Math for Index Construction: Introduction

November 9th, 2025

This series of posts discusses methods relevant for equity index construction. Although portfolio construction typically subsumes index construction, there is a specific flavour to index construction: index rules need to be relatively simple and transparent. They are fully disclosed by index providers and implemented in a mechanical way. This narrows the possibilities. Posts in this series will therefore concentrate on simple and transparent rules to build equity portfolios. It will cover some existing constructions as well as new ones, with special attention brought to the conceptualization behind each approach.

Indices and their Parametrizations

I start by describing securities and prices, so as to be able to define the market index and set the scene for more complex constructions.

I suppose we have $N$ stocks, which distribute no dividends. A useful innocuous convention is to assume that there are exactly $1$ unit of stocks available in the market, and that any real number $\Delta n$ of that stock can be traded. One can always apply fictitious split or reverse split to map real data to that convention. The vector of stock prices is $(p_i)_{1\le i \le N}$. As a result, outstanding market value is just: \[\sum_{i=1}^N p_i.\] I will assume all prices are strictly positive and as a simplification, all positions are strictly positive as well, i.e. portfolios are long-only.

An index is a self-financed portfolio which value has been arbitrarily set to some amount, say $1$$, at a specific date. These choices are arbitrary and irrelevant insofar as our attention is on the index as a portfolio policy prescription which can be scaled in a straightforward way at any level of wealth. The policy is applied by splitting wealth $W_t$ at date $t$ using the portfolio weights of the index, $(\omega_{i,t})_{1\le i\le N}$. Equivalently, the policy is applied by scaling the numbers of shares of the index $(n_{i,t})_{1\le i\le N}$ by a factor $\lambda_t$ such that: \[\lambda_t \sum_{i=1}^N n_{i,t} p_{i,t}=W_t,\] and holding the scaled numbers of shares $(\lambda_t n_{i,t})_{1\le i\le N}$. One can easily see that the rebasing of the index to another date and /or initial level doesn’t change the policy prescription.
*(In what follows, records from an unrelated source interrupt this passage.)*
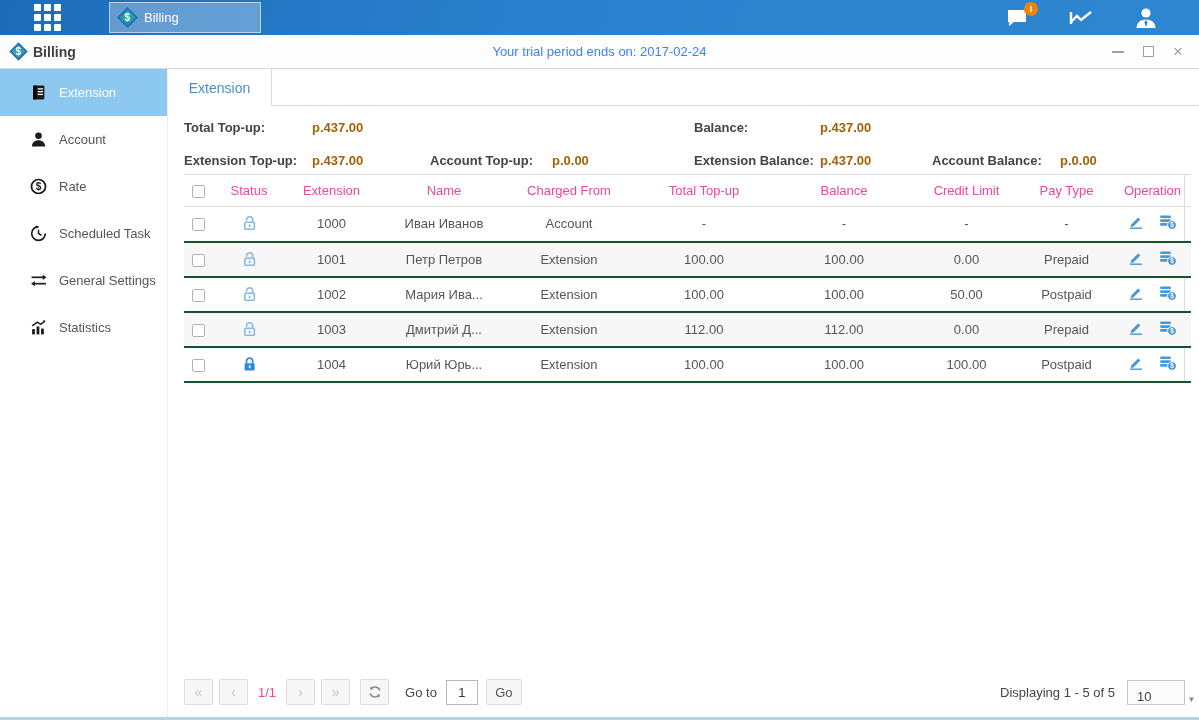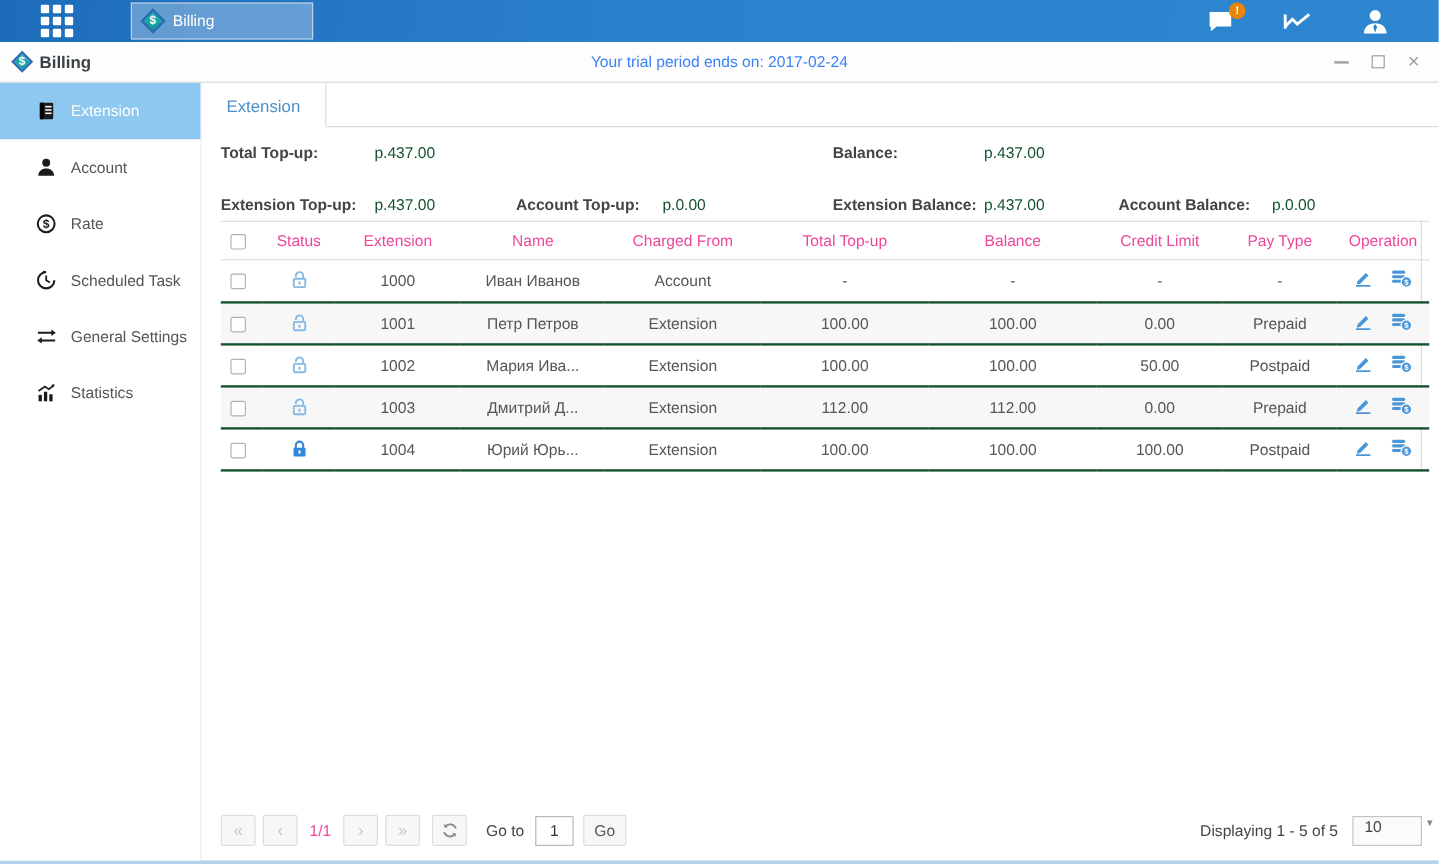--- a/index.html
+++ b/index.html
@@ -38,25 +38,25 @@
 
   .main { flex:1; display:flex; flex-direction:column; min-width:0; }
   .tabstrip { height:37px; flex:0 0 37px; display:flex; }
   .tab { width:104px; display:flex; align-items:center; justify-content:center; font-size:14px; color:#4b8fc8; background:#fff; border-right:1px solid #dcdcdc; cursor:pointer; }
   .tabstrip .filler { flex:1; border-bottom:1px solid #d4dde5; }
 
   .content { flex:1; display:flex; flex-direction:column; padding:14px 14px 8px 16px; min-height:0; }
 
   
   .summary { display:flex; font-size:13px; margin-bottom:6px; }
-  .sum-half { display:grid; grid-template-columns:128px 118px 122px auto; row-gap:28px; align-items:center; }
+  .sum-half { display:grid; grid-template-columns:128px 118px 122px auto; row-gap:18px; align-items:center; }
   .sum-half.left { width:510px; }
   .sum-half.right { margin-left:0; grid-template-columns:126px 112px 128px auto; }
   .sum-label { font-weight:bold; color:#444; }
-  .sum-value { color:#14532d; }
+  .sum-value { color:#a16207;font-weight:bold; }
 
   
   .btn-row { margin:16px 0 20px 0; display:flex; gap:9px; }
   .btn { background:#3d94d1; color:#fff; font-size:13px; border:none; border-radius:3px; padding:6px 13px; cursor:pointer; font-family:inherit; }
 
   
   .table-wrap { border-right:1px solid #ddd; }
   table { border-collapse:collapse; width:1007px; table-layout:fixed; font-size:13px; color:#555; }
   col.c-cb{width:35px} col.c-status{width:60px} col.c-ext{width:105px} col.c-name{width:120px} col.c-charged{width:130px} col.c-topup{width:140px} col.c-bal{width:140px} col.c-credit{width:105px} col.c-pay{width:95px} col.c-op{width:77px}
   thead td { border-top:1px solid #ddd; border-bottom:1px solid #ddd; height:32px; color:#ec4899; }
@@ -74,21 +74,21 @@
 
   
   .footer { height:34px; flex:0 0 34px; display:flex; align-items:center; font-size:13px; color:#444; }
   .pg-btn { width:29px; height:26px; background:#f7f7f7; border:1px solid #ddd; border-radius:2px; display:flex; align-items:center; justify-content:center; color:#c6c6c6; font-size:14px; margin-right:6px; cursor:pointer; }
   .pg-btn.refresh { color:#8a8a8a; margin-left:4px; }
   .pg-text { margin:0 10px 0 4px; color:#ec4899;text-align:center; }
   .goto-label { margin:0 9px 0 10px; }
   .goto-input { width:32px; height:25px; border:1px solid #b9b9b9; text-align:center; font-size:13px; font-family:inherit; color:#333; }
   .go-btn { margin-left:8px; width:36px; height:26px; background:#f7f7f7; border:1px solid #ddd; border-radius:2px; color:#555; font-size:13px; font-family:inherit; cursor:pointer; }
   .footer-right { margin-left:auto; display:flex; align-items:center; gap:12px; }
-  .pagesize { width:58px; height:25px; border:1px solid #c5c5c5; background:#fbfbfb; display:flex; align-items:flex-start; justify-content:space-between; padding:0 7px 0 9px; cursor:pointer; color:#444;gap:36px; }
+  .pagesize { width:58px; height:25px; border:1px solid #c5c5c5; background:#fbfbfb; display:flex; align-items:flex-end; justify-content:space-between; padding:0 7px 0 9px; cursor:pointer; color:#444;gap:36px; }
   .pagesize .caret { font-size:8px; color:#7a8a99; }
 </style>
 </head>
 <body>
 
 <div class="window">
 
   <div class="topbar">
     <div class="grid-btn">
       <i></i>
As a result, we can describe an index as a sequence of portfolio weights (indexed by time) or by a sequence of numbers of shares.
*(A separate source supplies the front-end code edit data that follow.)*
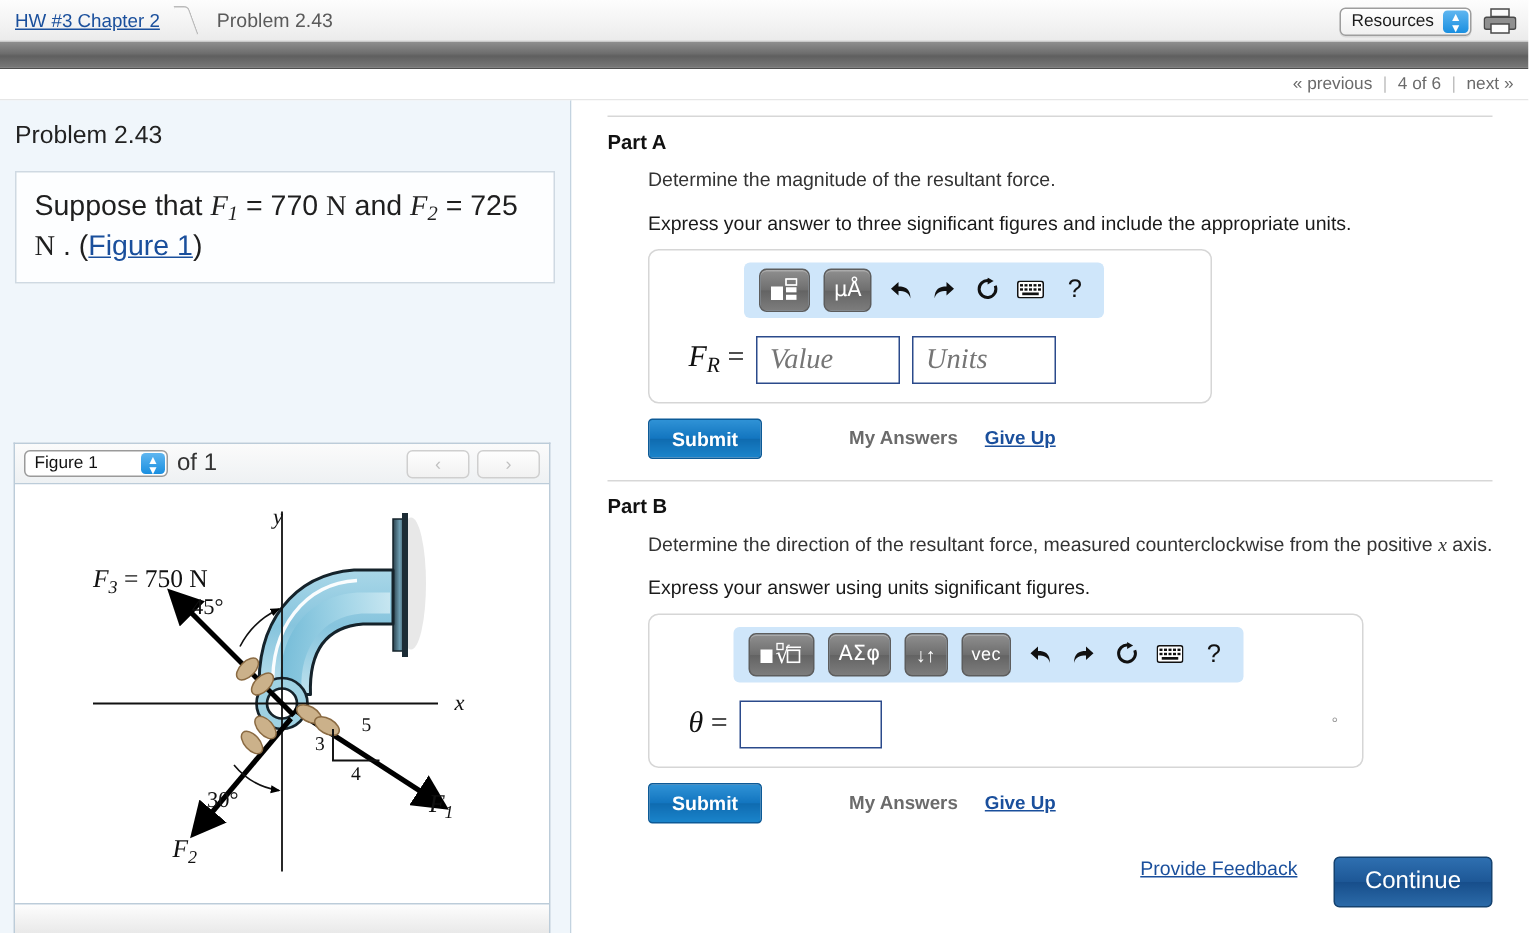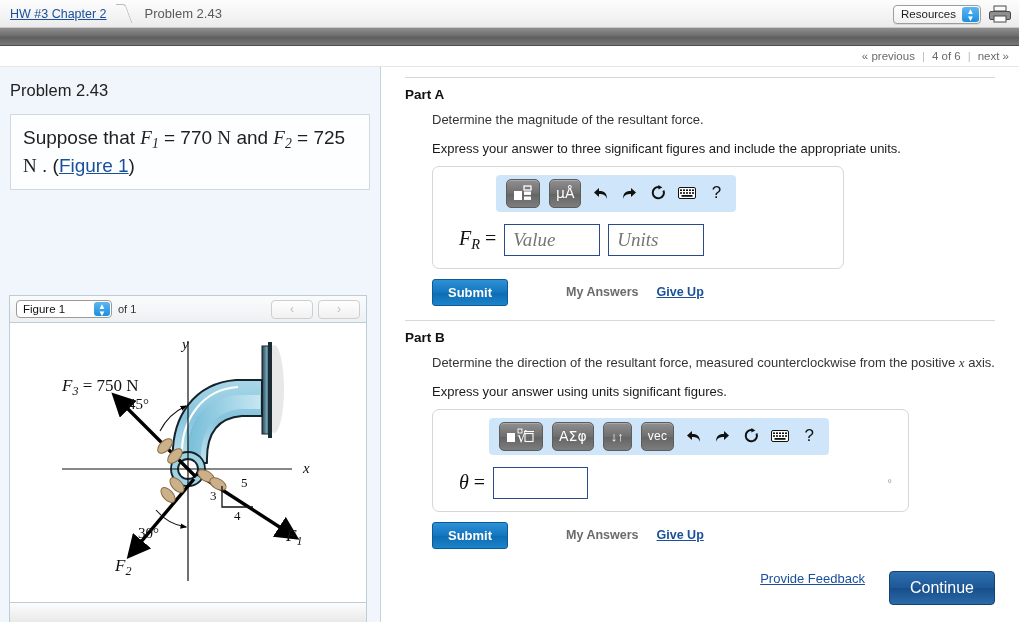--- a/index.html
+++ b/index.html
@@ -182,21 +182,21 @@
     min-width: 96px;
     background: #fff;
     border: 1px solid #9a9a9a;
     border-radius: 4px;
     padding: 0 22px 0 6px;
     font-size: 11.5px;
     color: #111;
     cursor: pointer;
   }
   .fig-select .select-arrows { height: 14px; width: 16px; }
-  .fig-of { font-size: 11px; color: #333; }
+  .fig-of { font-size: 16px; color: #333; }
   .fig-navs { margin-left: auto; display: flex; gap: 5px; }
   .navbtn {
     width: 42px; height: 19px;
     border: 1px solid #cfcfcf;
     border-radius: 4px;
     background: linear-gradient(to bottom,#fefefe,#f1f1f1);
     color: #c0c0c0;
     font-size: 12px;
     line-height: 17px;
     text-align: center;
@@ -248,21 +248,21 @@
 
   
   .ansbox {
     margin-top: 10px;
     border: 1px solid #d6d6d6;
     border-radius: 7px;
     background: #fff;
     padding: 8px 10px 12px 10px;
     position: relative;
   }
-  .ansbox.a { width: 412px; }
+  .ansbox.a { width: 376px; }
   .ansbox.b { width: 477px; }
 
   .mtoolbar {
     background: #cfe6fa;
     border-radius: 4px;
     height: 37px;
     display: flex;
     align-items: center;
     padding: 0 10px;
     gap: 9px;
Behind a vector of weights there are $N-1$ degrees of freedom (portfolio weights belong to the simplex - see below), whereas a vector of numbers of shares has $N$ degrees of freedom. Each vector $n_t$ can actually be specified up to any strictly positive factor since the portfolio rule will entail adapting it to the wealth of the portfolio under consideration. All that matters thus is numbers of shares up to a homothecy, and this entails $N-1$ degrees of freedom as well. I call numbers of shares up to a common scale pseudo-numbers of shares, and note them $[m_t]$. Pseudo-numbers of shares belong to the projective positive orthant which I will describe below. They can be thought as the set of ratios $(n_i/n_1)_{2 \le i \le N}$ (provided $n_1$ is not zero). Expressing the number of shares at each date for a wealth level of $1$$, we get the representative $(\omega_i/p_i)_{1\le i\le N}$. The other way round, for $m\in [m]$, the portfolio weights can be recovered through: \[\omega_i=\frac{m_i p_i}{\sum_{j=1}^{N}m_j p_j},\, 1\le i \le N,\] and we see that this formula gives the same portfolio weights prescription for all $m\in [m]$. Finally, fixed pseudo-numbers of shares correspond to buy-and-hold indices.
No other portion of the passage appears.